U.S. manufacturers grew at a slower pace in May, as production levels fell slightly.
The Institute for Supply Management, an association of purchasing managers, says that its manufacturing index slipped to 52.1 last month, down from 52.8 in April. Anything above 50 signals an expansion in manufacturing. The sector has been reporting growth for 33 months.
In emailed commentary, CIBC economist Katherine Judge said the index’s fall was against consensus for a slight uptick. The production sub-index fell to its lowest level since August 2016, she said, though a pickup in the new orders index helped offset that weakness.
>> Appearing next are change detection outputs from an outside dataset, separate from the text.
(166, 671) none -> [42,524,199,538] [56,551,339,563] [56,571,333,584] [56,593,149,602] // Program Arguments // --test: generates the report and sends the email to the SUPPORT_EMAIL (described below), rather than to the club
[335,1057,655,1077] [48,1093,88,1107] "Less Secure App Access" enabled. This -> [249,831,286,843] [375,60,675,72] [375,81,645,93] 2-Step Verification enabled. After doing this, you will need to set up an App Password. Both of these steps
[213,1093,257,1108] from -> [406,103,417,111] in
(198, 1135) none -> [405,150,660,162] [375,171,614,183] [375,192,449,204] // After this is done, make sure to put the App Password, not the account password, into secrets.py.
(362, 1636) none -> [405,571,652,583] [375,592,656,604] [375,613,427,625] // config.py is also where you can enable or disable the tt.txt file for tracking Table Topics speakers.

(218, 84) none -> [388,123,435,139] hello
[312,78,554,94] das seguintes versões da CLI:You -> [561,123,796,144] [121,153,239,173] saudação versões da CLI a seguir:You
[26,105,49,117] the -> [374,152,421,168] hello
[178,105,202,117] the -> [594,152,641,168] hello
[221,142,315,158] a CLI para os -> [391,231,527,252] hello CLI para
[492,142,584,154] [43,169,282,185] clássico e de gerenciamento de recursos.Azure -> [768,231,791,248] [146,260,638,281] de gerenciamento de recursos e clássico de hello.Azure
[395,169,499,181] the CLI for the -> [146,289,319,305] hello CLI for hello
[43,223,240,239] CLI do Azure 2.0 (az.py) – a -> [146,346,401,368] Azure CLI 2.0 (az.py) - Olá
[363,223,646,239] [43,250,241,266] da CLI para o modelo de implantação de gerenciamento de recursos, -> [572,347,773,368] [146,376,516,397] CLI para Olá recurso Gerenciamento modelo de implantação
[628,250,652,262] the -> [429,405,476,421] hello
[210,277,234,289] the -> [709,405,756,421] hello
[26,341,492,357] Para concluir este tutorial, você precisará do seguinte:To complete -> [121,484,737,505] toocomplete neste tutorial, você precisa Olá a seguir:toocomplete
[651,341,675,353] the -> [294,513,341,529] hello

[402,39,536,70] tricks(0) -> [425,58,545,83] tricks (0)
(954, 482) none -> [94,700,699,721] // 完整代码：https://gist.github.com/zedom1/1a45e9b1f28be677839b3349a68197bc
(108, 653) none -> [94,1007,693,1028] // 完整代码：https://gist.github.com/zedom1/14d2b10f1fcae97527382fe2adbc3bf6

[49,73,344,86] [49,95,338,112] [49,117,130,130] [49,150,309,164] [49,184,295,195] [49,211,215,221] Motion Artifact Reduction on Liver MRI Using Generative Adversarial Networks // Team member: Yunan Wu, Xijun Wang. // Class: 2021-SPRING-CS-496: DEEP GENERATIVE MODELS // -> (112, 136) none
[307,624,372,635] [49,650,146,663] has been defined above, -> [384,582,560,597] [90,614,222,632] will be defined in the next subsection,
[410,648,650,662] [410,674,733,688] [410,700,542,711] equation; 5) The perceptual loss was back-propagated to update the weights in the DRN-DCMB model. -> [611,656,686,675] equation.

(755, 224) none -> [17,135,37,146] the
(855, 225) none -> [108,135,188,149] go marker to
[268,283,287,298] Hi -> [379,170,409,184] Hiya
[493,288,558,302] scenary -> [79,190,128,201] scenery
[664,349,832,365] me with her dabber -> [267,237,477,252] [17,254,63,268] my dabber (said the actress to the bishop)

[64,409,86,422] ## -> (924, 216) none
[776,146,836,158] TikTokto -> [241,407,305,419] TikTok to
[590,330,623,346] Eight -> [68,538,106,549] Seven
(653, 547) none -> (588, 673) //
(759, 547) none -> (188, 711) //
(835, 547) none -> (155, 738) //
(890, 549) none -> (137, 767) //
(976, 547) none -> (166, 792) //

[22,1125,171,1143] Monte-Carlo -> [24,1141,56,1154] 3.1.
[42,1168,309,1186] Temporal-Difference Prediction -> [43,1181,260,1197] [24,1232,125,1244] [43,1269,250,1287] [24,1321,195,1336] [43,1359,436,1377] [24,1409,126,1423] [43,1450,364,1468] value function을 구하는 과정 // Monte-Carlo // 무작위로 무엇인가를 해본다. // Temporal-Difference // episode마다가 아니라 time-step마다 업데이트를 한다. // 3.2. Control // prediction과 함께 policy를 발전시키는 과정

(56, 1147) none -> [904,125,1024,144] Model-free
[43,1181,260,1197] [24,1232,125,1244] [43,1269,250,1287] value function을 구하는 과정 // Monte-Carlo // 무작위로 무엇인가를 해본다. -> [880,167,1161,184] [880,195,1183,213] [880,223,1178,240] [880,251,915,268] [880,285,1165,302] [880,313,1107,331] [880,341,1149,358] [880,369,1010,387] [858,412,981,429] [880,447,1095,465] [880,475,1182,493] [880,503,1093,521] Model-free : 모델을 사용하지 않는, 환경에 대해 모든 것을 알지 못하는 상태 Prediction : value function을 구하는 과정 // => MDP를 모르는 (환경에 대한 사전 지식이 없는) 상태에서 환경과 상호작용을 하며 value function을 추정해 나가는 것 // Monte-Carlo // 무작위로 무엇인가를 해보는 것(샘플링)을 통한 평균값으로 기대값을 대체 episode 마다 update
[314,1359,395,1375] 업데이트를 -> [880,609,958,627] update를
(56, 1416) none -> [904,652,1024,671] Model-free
Still, new orders were well below late 2017 highs, which suggests “there likely won’t be a surge in manufacturing production ahead,” she said.
Judge also noted that private non-residential spending was “a weak spot in the report, adding to other soft indicators of business investment received lately.”
She concluded that, overall, the data weren’t a big market mover, given that trade issues remain unresolved.
Multiple companies surveyed for the index said that import taxes imposed by President Donald Trump on China were a concern.
One chemical company surveyed said they would shift business from China to Mexico. But that move could be complicated by Trump announcing last week that he would apply tariffs to Mexican imports to force that country to stop immigrants and drugs from crossing the southern border with the United States.